YOUR ASSIGNMENT: Below are entries. Pull out all lines containing "from".

[Change detection data]
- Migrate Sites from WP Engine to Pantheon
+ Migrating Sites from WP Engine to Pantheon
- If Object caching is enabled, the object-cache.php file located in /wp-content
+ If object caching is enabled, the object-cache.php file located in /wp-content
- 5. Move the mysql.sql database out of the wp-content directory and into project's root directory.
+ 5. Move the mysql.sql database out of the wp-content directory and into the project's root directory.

==

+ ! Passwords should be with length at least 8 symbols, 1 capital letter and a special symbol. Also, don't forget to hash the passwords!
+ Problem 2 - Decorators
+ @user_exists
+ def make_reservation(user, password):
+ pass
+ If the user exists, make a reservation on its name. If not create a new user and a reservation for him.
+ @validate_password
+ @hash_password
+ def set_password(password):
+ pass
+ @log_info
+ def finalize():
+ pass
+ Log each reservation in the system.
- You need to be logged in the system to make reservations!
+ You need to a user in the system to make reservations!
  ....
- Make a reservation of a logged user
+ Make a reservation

WRITTEN RESPONSE:
- Migrate Sites from WP Engine to Pantheon
+ Migrating Sites from WP Engine to Pantheon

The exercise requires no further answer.